Mi primera inmersión en el 'mundo Kabuki', los restaurantes de cocina japo heterodoxa fundados por Ricardo Sanz, se gestó a lo grande: comí en compañía de un inspector de la guía Michelin. Fue en el Hotel Wellington, en Madrid, y la cita entre sombras con el hombre con traje gris y anillo obispal era para hacerle una entrevista, la primera publicada en un diario generalista con alguien de ese gremio.

El encuentro se planeó al estilo del Berlín de la guerra fría, con un secretismo sin gabardinas, y tuvo como anticipo la comida en una mesa discreta de Kabuki Wellington. Casi me caí de la silla cuando el inspector pidió unos palillos con gomita, recurso solo aceptable para niños, aunque nunca para las manos de un experto, además, el principal responsable, por aquel entonces, de repartir las estrellas, más bien pocas, por España.

La perplejidad de la situación, y la incomodidad y torpeza del inesperado manco, ha hecho que nunca olvidara el mediodía en el restaurante de Ricardo, más allá de las particularidades de su excelente comida.

Fue él, un 'sushiman' nacido en Madrid aplaudido por su cocina japonesa mucho antes del primer viaje a Japón, el responsable de la mezcla de lo local con los cortes y la estética de la lejana isla. Esta noche, sentado en Kabuki Raw de Finca Cortesín, en Casares, Málaga, rodeado de extranjeros, de alemanes y británicos, me pregunto si alguno de ellos sabe que hace dos décadas, Ricardo puso en circulación bocados tan copiados como el 'nigiri' de huevo de codorniz, de hamburguesita de 'wagyu' o de pez mantequilla con paté de trufa, y esas lonchas de ventresca de atún espolvoreadas con mollete tostado y con pulpa de tomate, en recuerdo de un 'pa amb tomàquet'.

“Los hice a partir del 2001. El éxito fue instantáneo, aunque yo no me considero un gran creativo. El producto es lo importante: lo que le hagamos, que no le moleste”. De la misma manera se expresa Luis Olarra, el chef al frente de Kabuki Raw, que ve similitudes con la cocina vasca: “El actor principal siempre es el ingrediente”.
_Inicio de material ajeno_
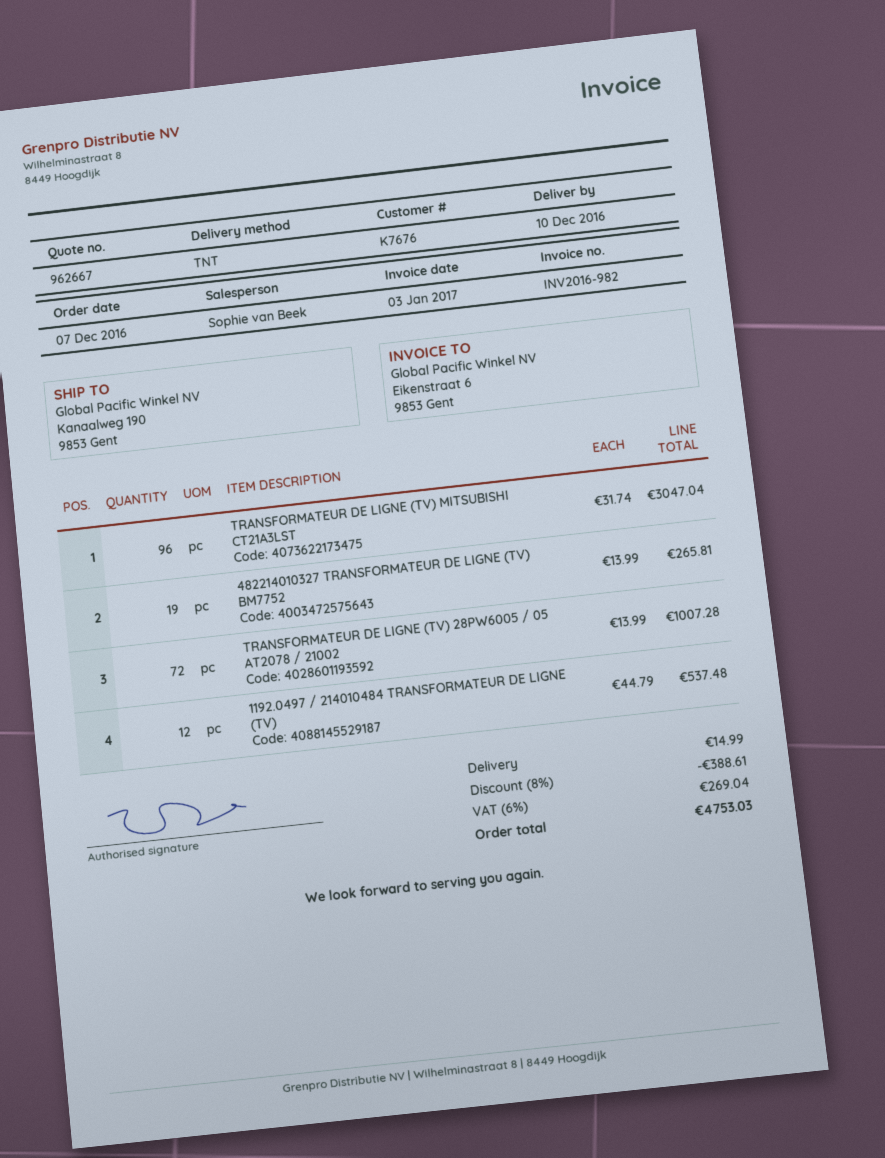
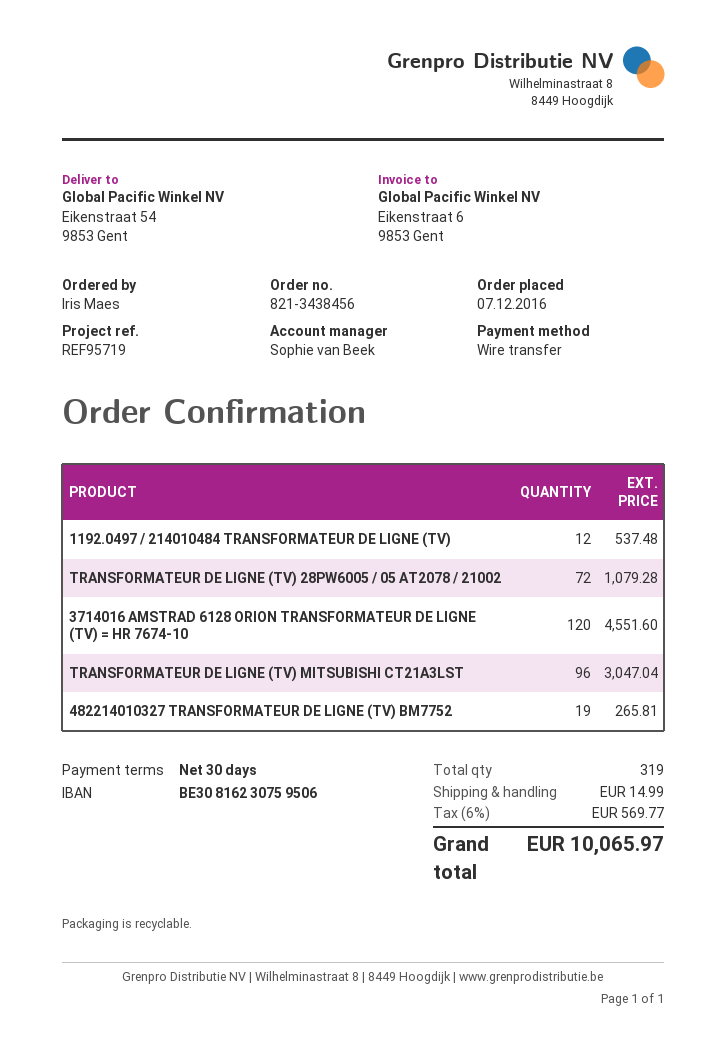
ship to: Kanaalweg 190, 9853 Gent -> Eikenstraat 54, 9853 Gent
TRANSFORMATEUR DE LIGNE (TV) 28PW6005 / 05 AT2078 / 21002: 72 for 1007.28 -> 72 for 1079.28
3714016 AMSTRAD 6128 ORION TRANSFORMATEUR DE LIGNE (TV) = HR 7674-10: none -> 120 for 4551.60
discount: 8% = 388.61 -> none
tax: 6% = 269.04 -> 6% = 569.77
total: 4753.03 -> 10065.97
Luz baja en Kabuki Raw. La belleza de los platos se difumina por culpa de esa tenuidad. La delicadeza necesita luces para ser evaluada

A finales de septiembre, con el tiempo indeciso entre el último calor y el primer frío, los jardines de la Finca Cortesín son de una asombrosa perfección: ninguna hoja fuera de lugar. Probablemente sea el mejor hotel en el que haya estado.

Luz baja en Kabuki Raw, mesas con comensales vestidos con la elegancia sosegada que dan los años. La belleza de los platos se difumina por culpa de esa tenuidad. La delicadeza necesita luces para ser evaluada. Cocina abierta, con Luis Olarra al frente, y a la vista. Y un comedor con aires clásicos e insinuaciones niponas.

La concha fina con escabeche, la tortillita de camarones hecha con harina de arroz en un juego japoandaluz, el pollo con salsa 'teriyaki' y la piel crujiente, y también el 'crunch' de la teja de algas que hay que quebrar sobre una sopa de cítricos y granizado de vainilla.

El tartar con yema cruda es esa delicia envolvente que a veces también practicamos en casa con otro plato de Kabuki, en el que el huevo está frito y unas patatas aconsejan al atún picante un camino pacificador.

Llego al final para explicar un plato del principio, con una presencia impresionante que rompe la serenidad de la sala: sobre hielo, una dorada de la cabeza a la cola y sin la parte central, alfombrada con la carne cortada finamente ('usuzukuri') y aliñada a la bilbaína, en ese diálogo habitual entre lugares.

La dorada es la vajilla biodegradable. Con los palillos que el inspector de Michelin manejaba de manera torpe y engomada, hay que atrapar las laminillas ligeramente picantes gracias al 'shichimi' y tornasoladas por el aceite de ajo y vinagre.

Vaciada y dramática y vistosa, queda la espina y la cabeza del pescado, prueba de que la muerte puede ser distinguida.